On Tuesday, March 20, 2012, Williams announced he was stepping down from the 11 PM newscasts, but would continue on the station as a co-anchor on the 6 pm newscast, a position he held until August 29, 2014. After stepping down from the 6pm news cast, Williams remained with the station for special segments and for "Wednesday's Child". He also worked as a substitute for other news anchors like Jonathan Elias, Paula Ebben, David Wade, and Lisa Hughes.

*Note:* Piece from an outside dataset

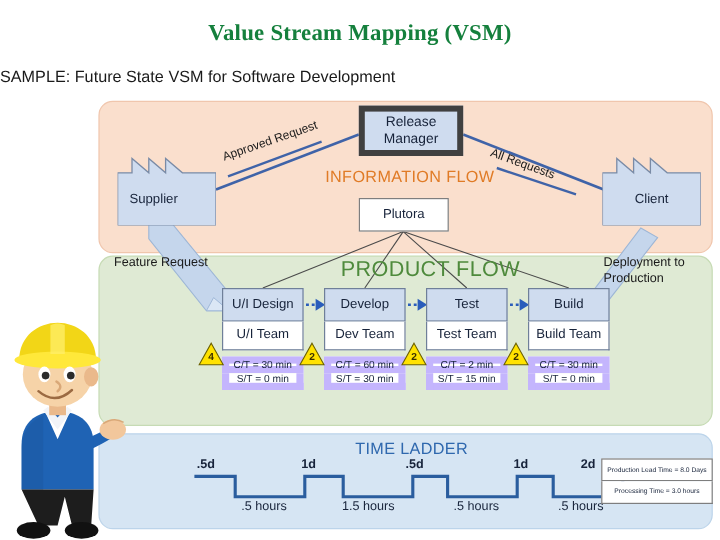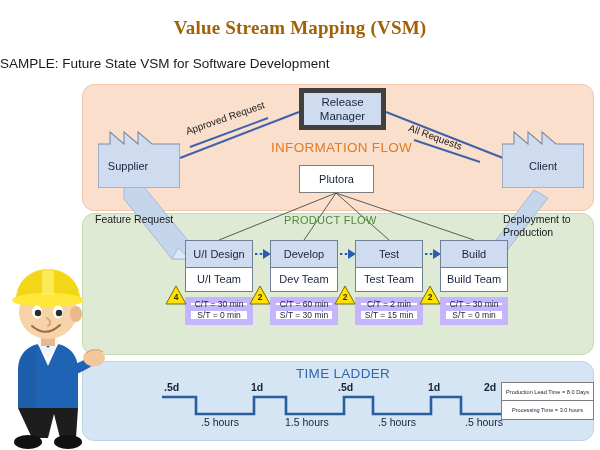"Value Stream Mapping (VSM)" .main-title { color: #a16207 -> #15803d }
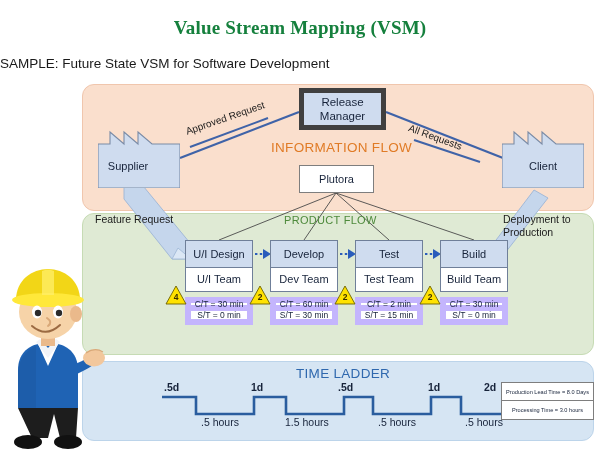"PRODUCT FLOW" #label-product { font-size: 11px -> 18px }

Williams announced his retirement on June 23, 2015 and his last day as a WBZ anchor was June 25, 2015.

== Wednesday's Child ==
In 1981, Williams founded "Wednesday's Child", a non-profit adoption agency for special needs children. A different child is featured every Wednesday at 6PM. He has been honored by Presidents Ronald Reagan and Bill Clinton at the White House for his efforts.

== Honorary degrees ==
Williams has received honorary doctorate degrees from Curry College, Salem State University, Fitchburg State University, Merrimack College, Framingham State University, Worcester State University, Newbury College, and Wheelock College.

== Awards ==
- 2012 Lifetime Achievement Award from the Radio Television Digital News Association (RTDNA).
- Inducted into the Massachusetts Broadcasters Hall of Fame
- 2012 Yankee Quill Award (Academy of New England Journalists)
- 2001 Governor’s Award from the New England Emmy organization, recognizing his career accomplishments.
- 1997 honored at the White House by President Bill Clinton and the First Lady, with the first Adoption 2002 Excellence Award.
- 1990 Martin Luther Burstein Volunteer Award
- 1987 N. Neal Pike Prize for service to handicapped persons by Boston University Law School
- 1986 Presidential Citation from President Ronald Reagan in the Rose Garden at the White House for “Wednesday’s Child”
- 1984 first national media award ever presented by the Association for Persons with Severe Handicaps (TASH)

== Personal ==
Williams lives in Las Vegas with his wife, Marci. He has four daughters, Kari, Tracy, Wendy, and Amy, from a previous marriage.